Among the entries below, only the lines from the one with "flex-direction: row ->" through the one with "Copyright JSCC Automation" are wanted, reproduced exactly. Pictures are not wanted.
START SUPPLIED DATA
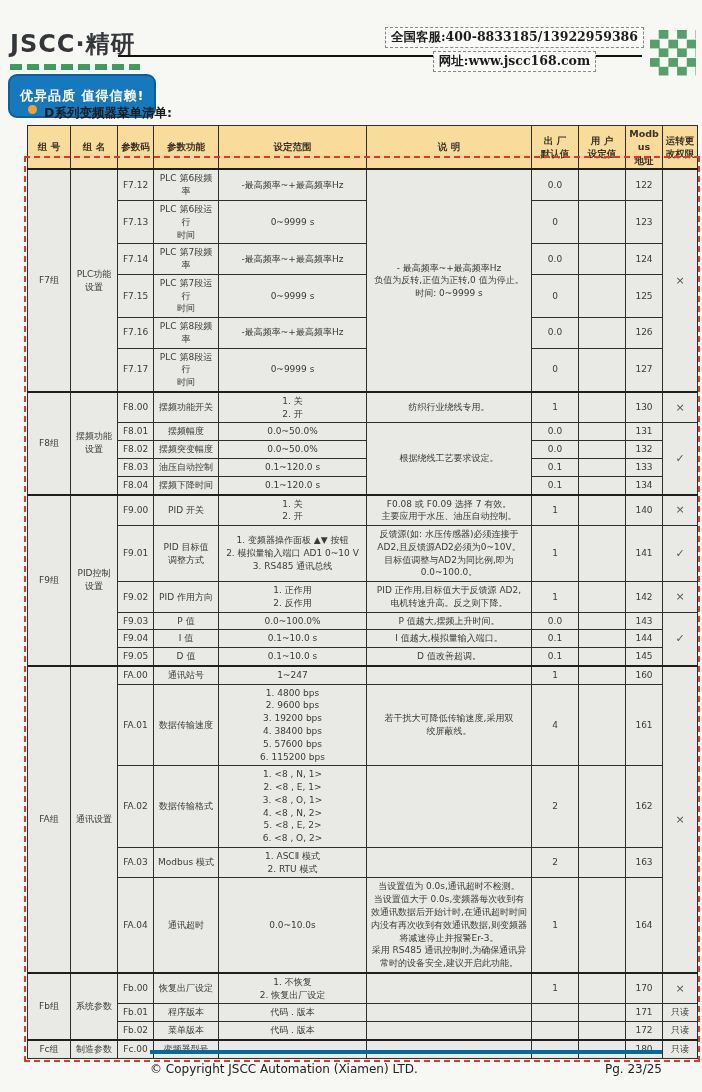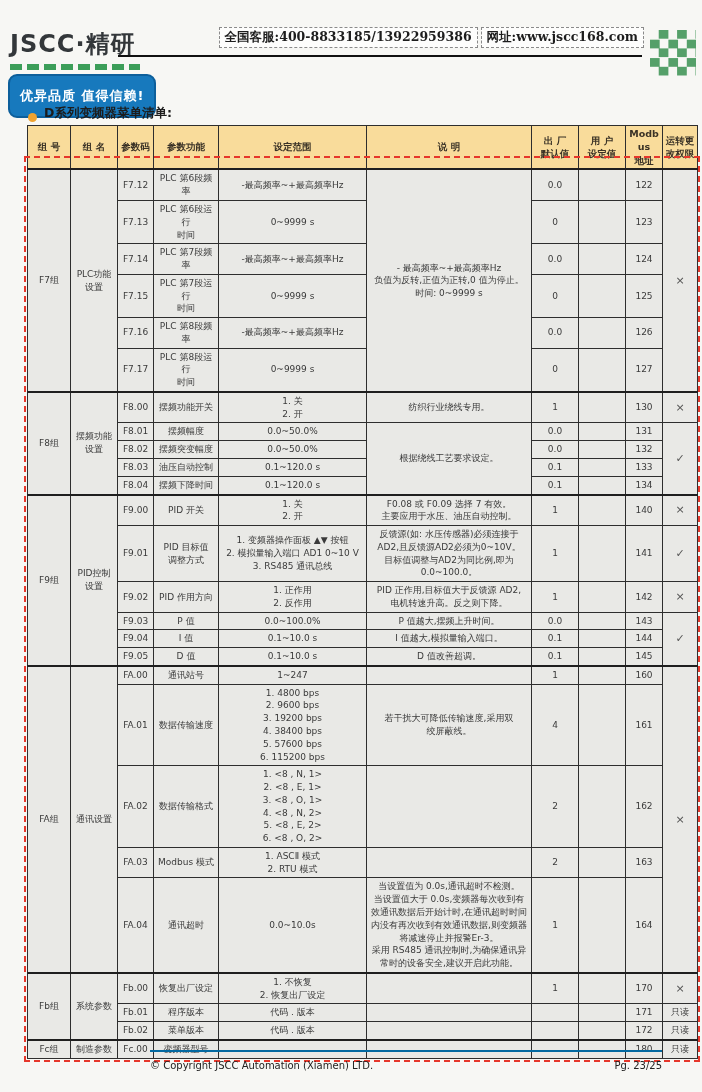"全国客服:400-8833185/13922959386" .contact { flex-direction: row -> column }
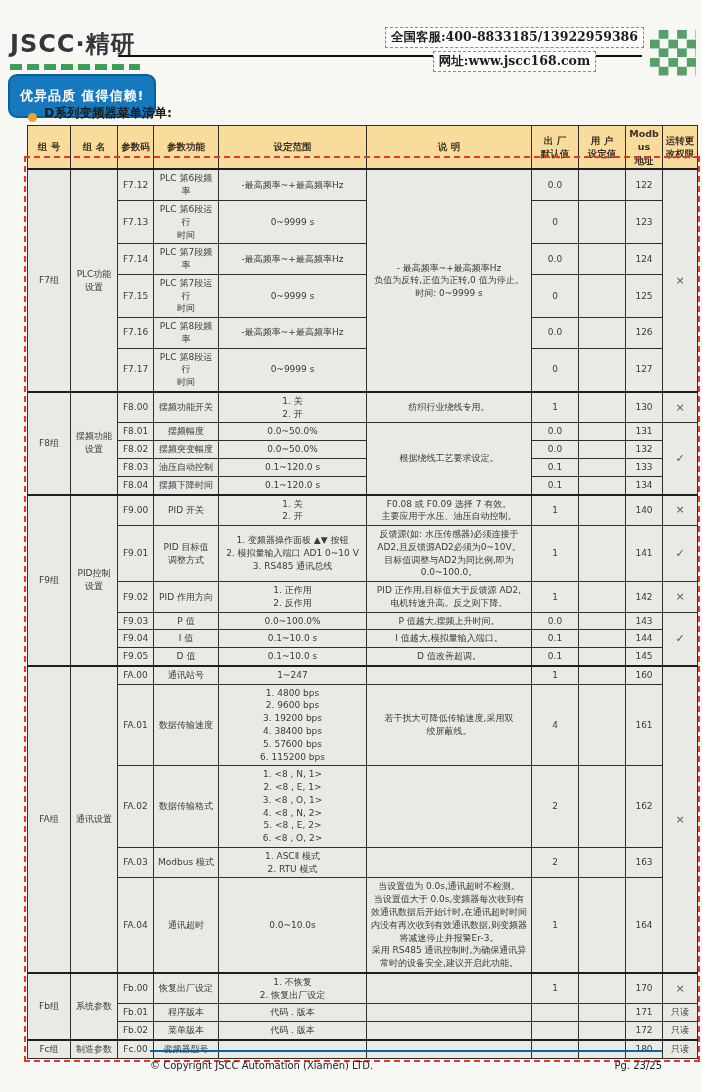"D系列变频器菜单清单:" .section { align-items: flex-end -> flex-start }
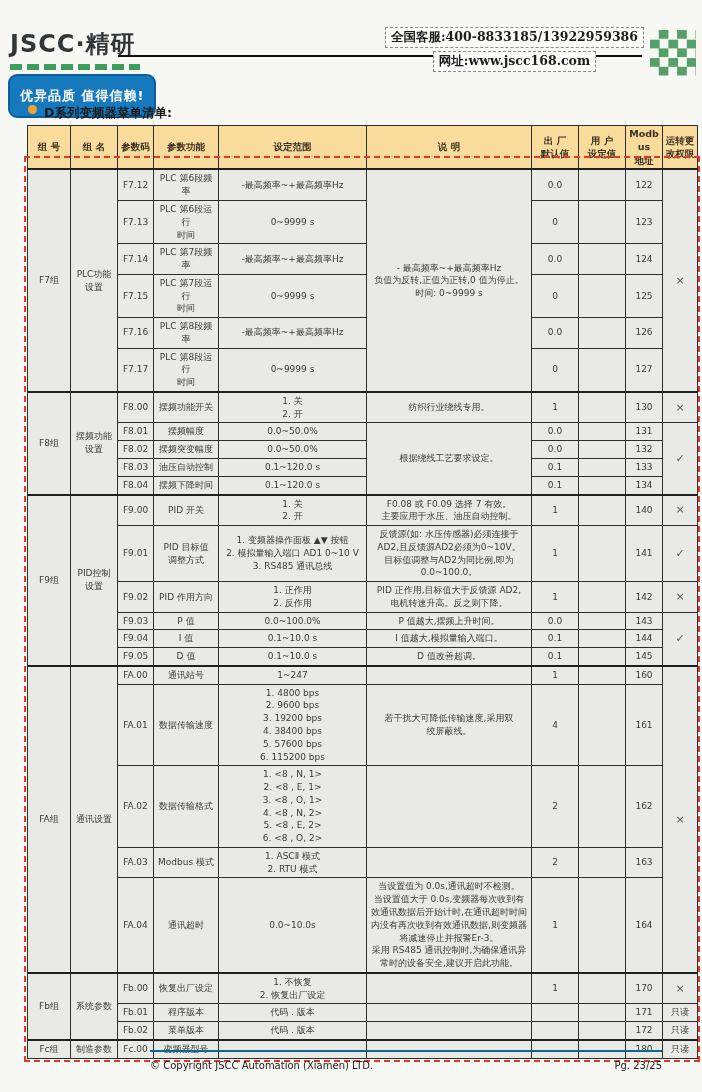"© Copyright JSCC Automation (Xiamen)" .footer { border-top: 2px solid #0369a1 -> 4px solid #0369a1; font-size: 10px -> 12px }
END SUPPLIED DATA
START SUPPLIED DATA
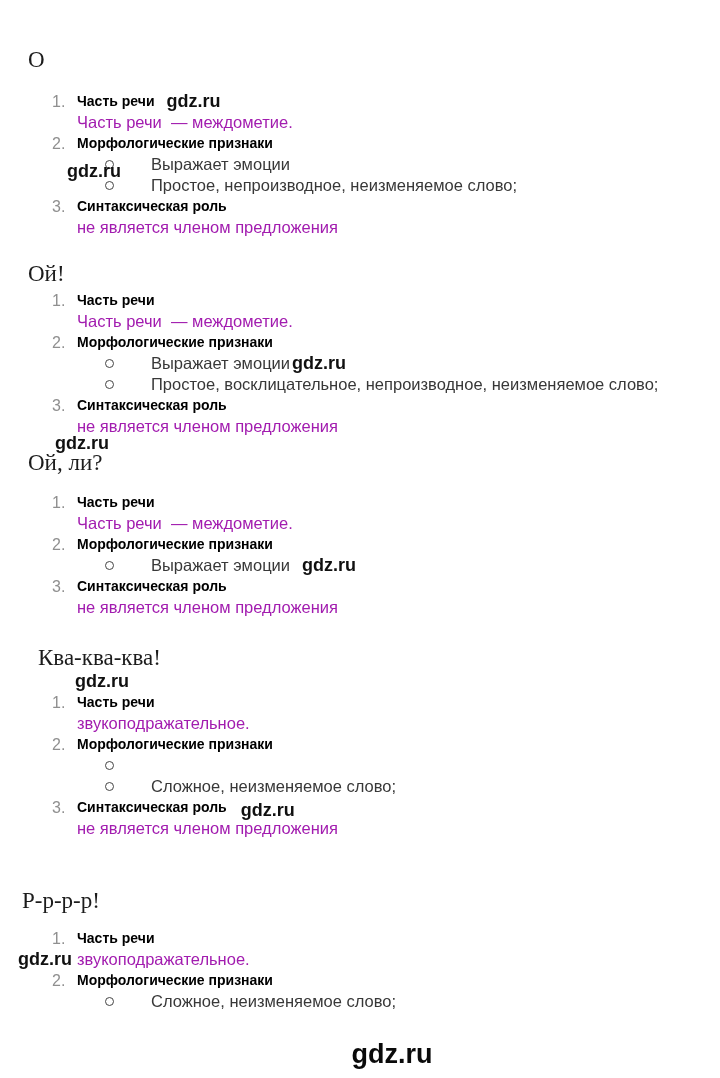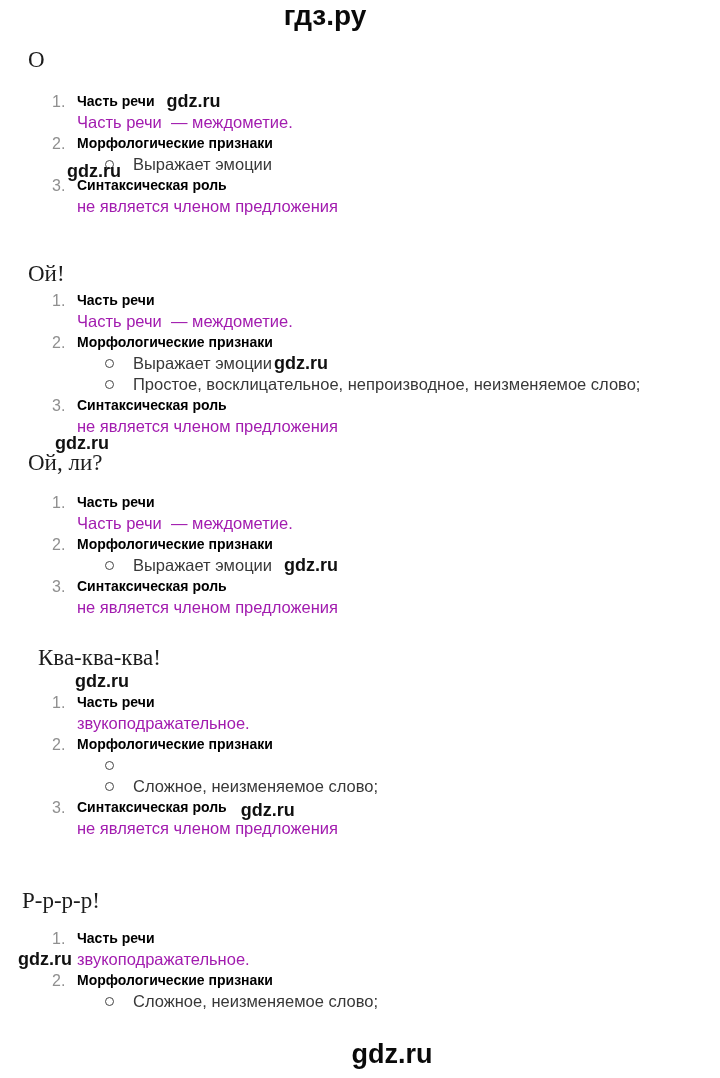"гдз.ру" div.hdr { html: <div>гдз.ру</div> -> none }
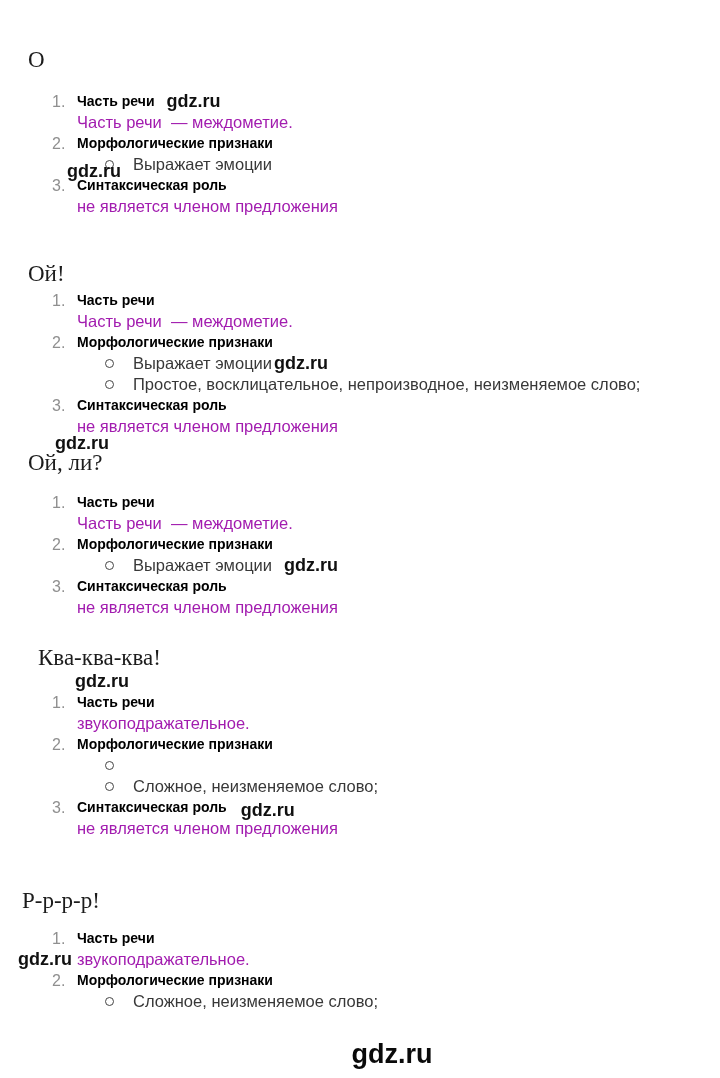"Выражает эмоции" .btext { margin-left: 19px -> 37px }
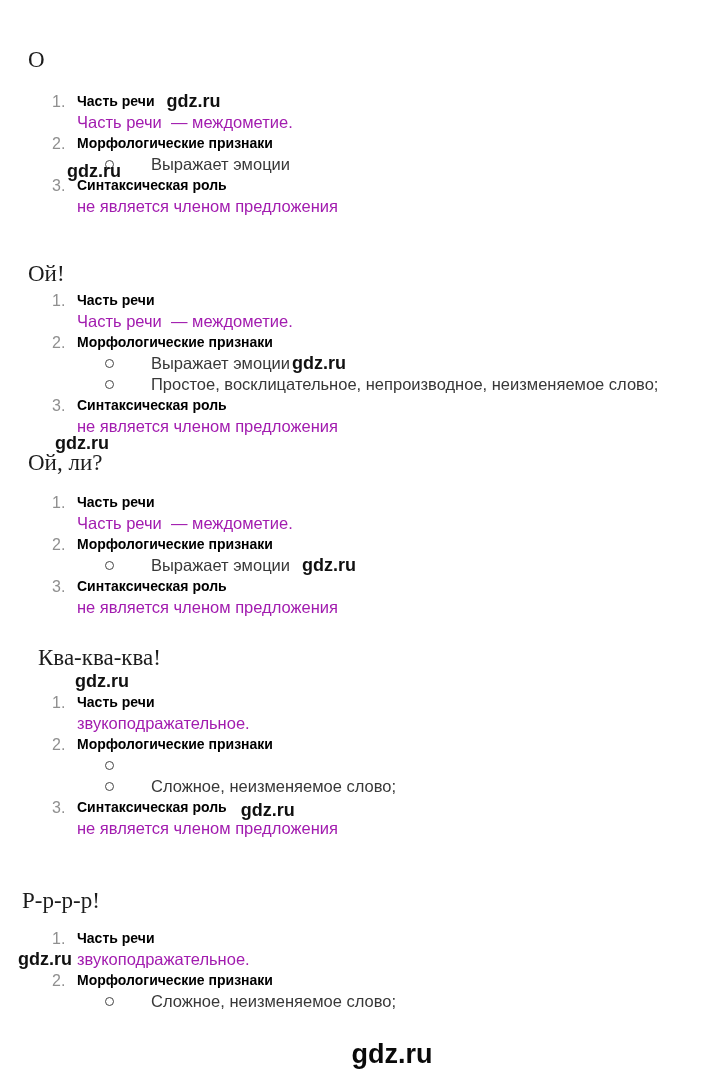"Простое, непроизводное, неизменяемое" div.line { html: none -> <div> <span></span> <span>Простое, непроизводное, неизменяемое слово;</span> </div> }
END SUPPLIED DATA
- _OUTPUT OF THE TASK_:
"全国客服:400-8833185/13922959386" .contact { flex-direction: row -> column }
"D系列变频器菜单清单:" .section { align-items: flex-end -> flex-start }
"© Copyright JSCC Automation (Xiamen)" .footer { border-top: 2px solid #0369a1 -> 4px solid #0369a1; font-size: 10px -> 12px }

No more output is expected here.